This is one of the pieces by Ken Brown I mentioned earlier. Links in the original removed:-
Naming the animals
a meditation on the
first two chapters of the Bible
Imagine the Last
Judgement...
All of humanity
is standing on the shores of the glassy sea, before a great throne on a pavement
of sapphire. The saints and angels are arrayed in glorious ranks. One like a Son
of Man is sitting on the throne. Books are opened. The people are looking very,
very worried.
And God says:
How did you
get on with fulfilling my commandments?
And the people
reply:
"Which commandments
are they, Lord?"
You know. The
ones in the Bible. There are only about 360 of them. Let's take them one by
one...
More books are
opened. The humans remind themselves of what's in Genesis chapter one and begin
to look a little more optimistic
"Well, we did the
first one! 'Be fruitful and multiply and fill the Earth'. We got that one under
our belts. "
Good. That's
about a third of a percent. Now let's look at chapter two. 'Eat plants'. Well,
by the look of you most of you have been doing that alright. But not all of you.
Some of you starved to death and got here early. Didn't I make enough plants?

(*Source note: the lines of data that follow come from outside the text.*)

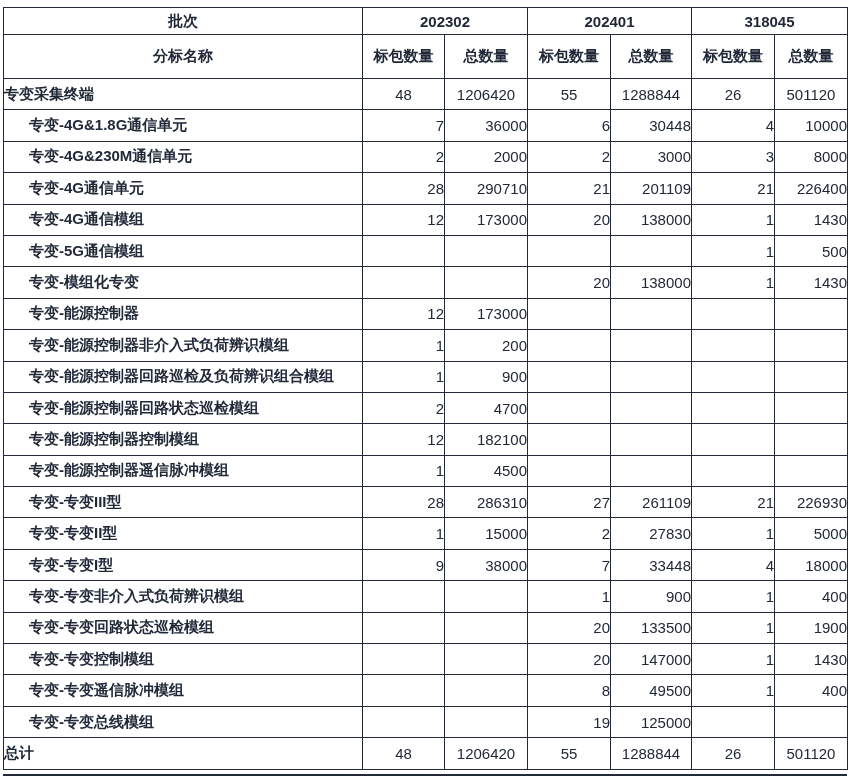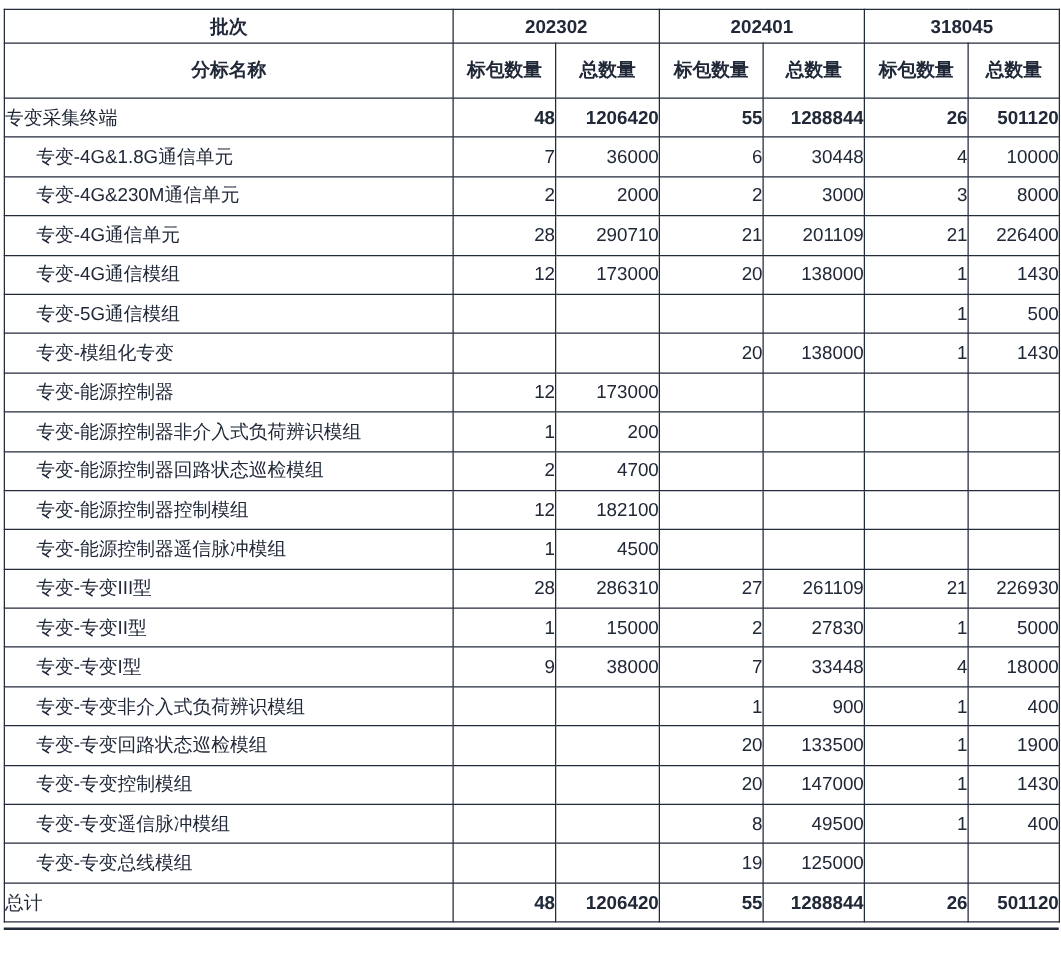--- a/index.html
+++ b/index.html
@@ -14,24 +14,24 @@
   }
   table.grid th, table.grid td{
     border:1.5px solid #232a3a;
     padding:0;overflow:hidden;white-space:nowrap;
     font-size:15px;vertical-align:middle;
   }
   thead tr.r1{height:27px;}
   thead tr.r2{height:44px;}
   tbody tr{height:31.4px;}
   thead th{font-weight:bold;text-align:center;}
-  td.name{text-align:left;padding-left:7px;}
+  td.name{text-align:left;padding-left:7px;font-weight:bold;}
   td.name.lvl1{padding-left:25px;margin-top:16px;}
   td.num{text-align:right;padding-right:8px;}
-  td.num.b{font-weight:bold;}
+  td.num.b{font-weight:normal;text-align:center;}
   .double-rule{
     width:844px;margin-left:3px;height:4px;
     border-bottom:2.5px solid #232a3a;
   }
 </style>
 </head>
 <body>
 
 <div class="page">
   <table class="grid">
@@ -137,20 +137,29 @@
         <tr>
           <td class="name lvl1">专变-能源控制器非介入式负荷辨识模组</td>
           <td class="num">1</td>
           <td class="num">200</td>
           <td class="num"></td>
           <td class="num"></td>
           <td class="num"></td>
           <td class="num"></td>
         </tr>
         <tr>
+          <td class="name lvl1">专变-能源控制器回路巡检及负荷辨识组合模组</td>
+          <td class="num">1</td>
+          <td class="num">900</td>
+          <td class="num"></td>
+          <td class="num"></td>
+          <td class="num"></td>
+          <td class="num"></td>
+        </tr>
+        <tr>
           <td class="name lvl1">专变-能源控制器回路状态巡检模组</td>
           <td class="num">2</td>
           <td class="num">4700</td>
           <td class="num"></td>
           <td class="num"></td>
           <td class="num"></td>
           <td class="num"></td>
         </tr>
         <tr>
           <td class="name lvl1">专变-能源控制器控制模组</td>

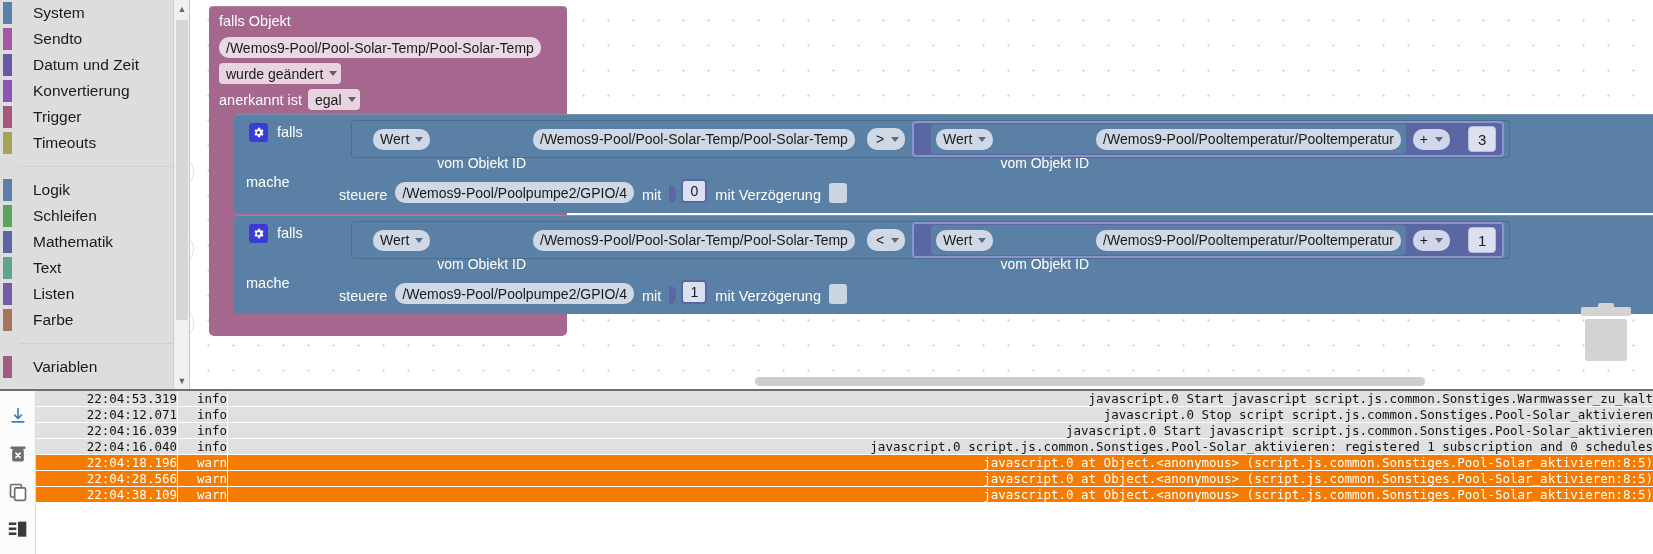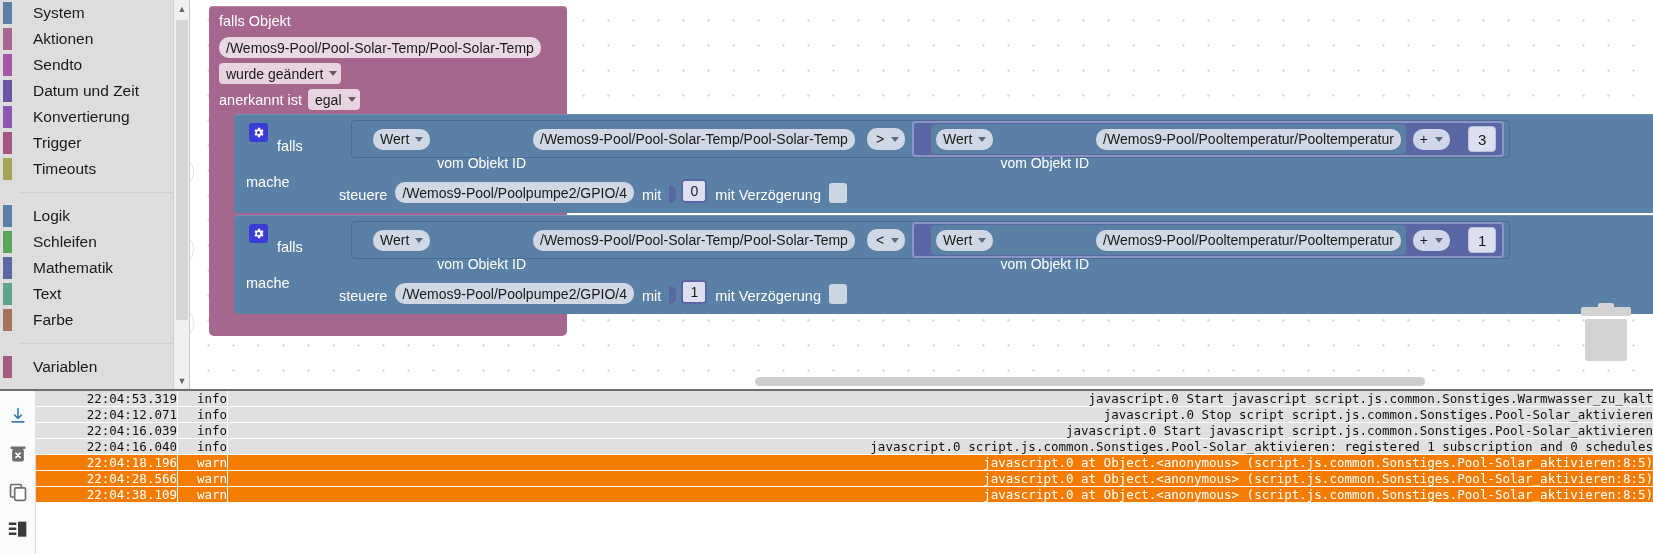--- a/index.html
+++ b/index.html
@@ -157,21 +157,21 @@
     position: absolute;
     left: 15px; top: 9px;
     width: 19px; height: 19px;
     background: #3b3bd6;
     border-radius: 3px;
     display: flex; align-items: center; justify-content: center;
   }
   .gear-icon svg { display: block; }
   .if-word {
     position: absolute;
-    left: 43px; top: 24px;
+    left: 43px; top: 10px;
     color: #ffffff;
     font-size: 14.5px;
   }
   .do-word {
     position: absolute;
     left: 12px; top: 60px;
     color: #ffffff;
     font-size: 14.5px;
   }
 
@@ -411,24 +411,20 @@
 <div id="app">
 
   <div class="toolbox">
     <div class="cat-list">
 
       <div class="cat-row">
         <span class="cat-swatch" style="background:#5b80a5"></span>
         <span>System</span>
       </div>
       <div class="cat-row">
-        <span class="cat-swatch" style="background:#a5678e"></span>
-        <span>Aktionen</span>
-      </div>
-      <div class="cat-row">
         <span class="cat-swatch" style="background:#a556a5"></span>
         <span>Sendto</span>
       </div>
       <div class="cat-row">
         <span class="cat-swatch" style="background:#6b56a5"></span>
         <span>Datum und Zeit</span>
       </div>
       <div class="cat-row">
         <span class="cat-swatch" style="background:#8b56b5"></span>
         <span>Konvertierung</span>
@@ -454,20 +450,24 @@
         <span class="cat-swatch" style="background:#5ba55b"></span>
         <span>Schleifen</span>
       </div>
       <div class="cat-row">
         <span class="cat-swatch" style="background:#5b67a5"></span>
         <span>Mathematik</span>
       </div>
       <div class="cat-row">
         <span class="cat-swatch" style="background:#5ba58c"></span>
         <span>Text</span>
+      </div>
+      <div class="cat-row">
+        <span class="cat-swatch" style="background:#745ba5"></span>
+        <span>Listen</span>
       </div>
       <div class="cat-row">
         <span class="cat-swatch" style="background:#a5745b"></span>
         <span>Farbe</span>
       </div>
 
       <div class="cat-gap"></div>
       <div class="cat-sep"></div>
       <div class="cat-gap"></div>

Don't answer that, it was a rhetorical question.
Next: do not
eat of the tree of knowledge of good and evil. I think we all know how
that turned out. What was next? Ah, here we are... Genesis chapter 2 and
verse 19... Have you finished naming my animals yet?"
And the people
looked around for someone who could name animals. After a while they found some
taxonomists, who are an insignificant and harmless folk, mostly overlooked by
the Great and the Powerful. They tend to be shabby and bearded and are much
given to burrowing around in the earth, quaffing ale, and having long arguments
in dead languages about matters no-one else understands or cares.
A great many
more books were opened, mostly with one-page descriptions of an extremely large
number of animals. Each one had a name; mostly in rather bad Greek with Latin
spellings; a few words about what the name meant - a lot of the husbands and
wives of the taxonomists seemed to be remembered, not to mention their schools,
their favourite rock bands, a large number of obscure villages in China and
Sweden and the presents their daughters gave to them for their forty-second
birthdays - and each page had a short description of how the animal was found
and why it was, or wasn't different from some other animal. Sometimes there were
pictures, mostly of somewhat improbable-looking genitalia. More than a million
of the animals were insects of one kind or another, usually beetles.
In a distant
corner of the throne room some rather tipsy Belgians started arguing about
whether Ecribellate spiders were or were not polyphyletic
"Lord, we seem to
have named about three million of them. You do seem to be inordinately fond of
beetles".
I will be
fond of whom I will be fond. But only three million? Where are the rest? I made
at least ten times that number.
The people start
to look very worried.
"Well, er, Lord, er
we, that is they, that is the others really, not us of course, well I suppose it
was us really, they made us do it, we..."
Get to the
point!
"We killed most of
them."
You killed my
beetles?
"Not specially the
beetles, Lord. Mostly we killed the trees, and the beetles just sort of
disappeared."
What about
the mites ?
"We didn't really
get round to naming them. We're rather sorry but the ecosystem just sort of came
apart in our hands. Most of the mites had already vanished before we got round
to them."
And the spiders ?
"Yeeuch! We
hate spiders."
Why? They
never did you any harm. I didn't create them just so you could hate them.
"The Aschelminths
caused us a lot of trouble!"
piped up a
particularly brave - or foolish - parasitologist
Well, you
might have a point there. But the people they infected were mainly my poor
little ones that you kept in poverty and oppression while the rich added field
to field. The Earth, and the fullness therof, was after all mine, not yours. If
you hadn't kept the poor from the land they could have used to feed themselves
they would have been healthy enough to resist the infections. And the
Aschelminths weren't all bad - what about the Rotifers, Acanthocephalans,
Gastrotrichs, Kinorhynchs, Loricerferans and Tardigrades ? I quite
liked the Tardigrades, they were cute. Anyway, most of the wormy sort of things
were completely harmless - what about the Pogonophora? The Entoproctans? The Chaetognatha? And you never really
started on the Priapulids, Cycliophora,
Sipunculans and Echiurans - you barely got 500 of them all put together.
"We never even
realised most of those existed, Lord."
Nobody's
mentioned the Urochordates yet I see. Or the Pycnogonids, Amblypigi, Uropigi,
Opiliones - OK, I realise the Opiliones were a bit silly, but so were the
Collembolans and all you did was spray pesticide on them. Which you would not
have needed to do if you hadn't already driven the spiders out of your houses.
The taxonomists
carried on arguing amongst themselves. Everyone else began to look very
sheepish. At least most of them could remember what sheep looked like.
... and the
Gastropods, Scaphopods and Cephalopods...
A long time
later - in so far as there is time in the heavenly places - the list was
finished. There was silence in heaven for a while
I don't think this is going very well, is it?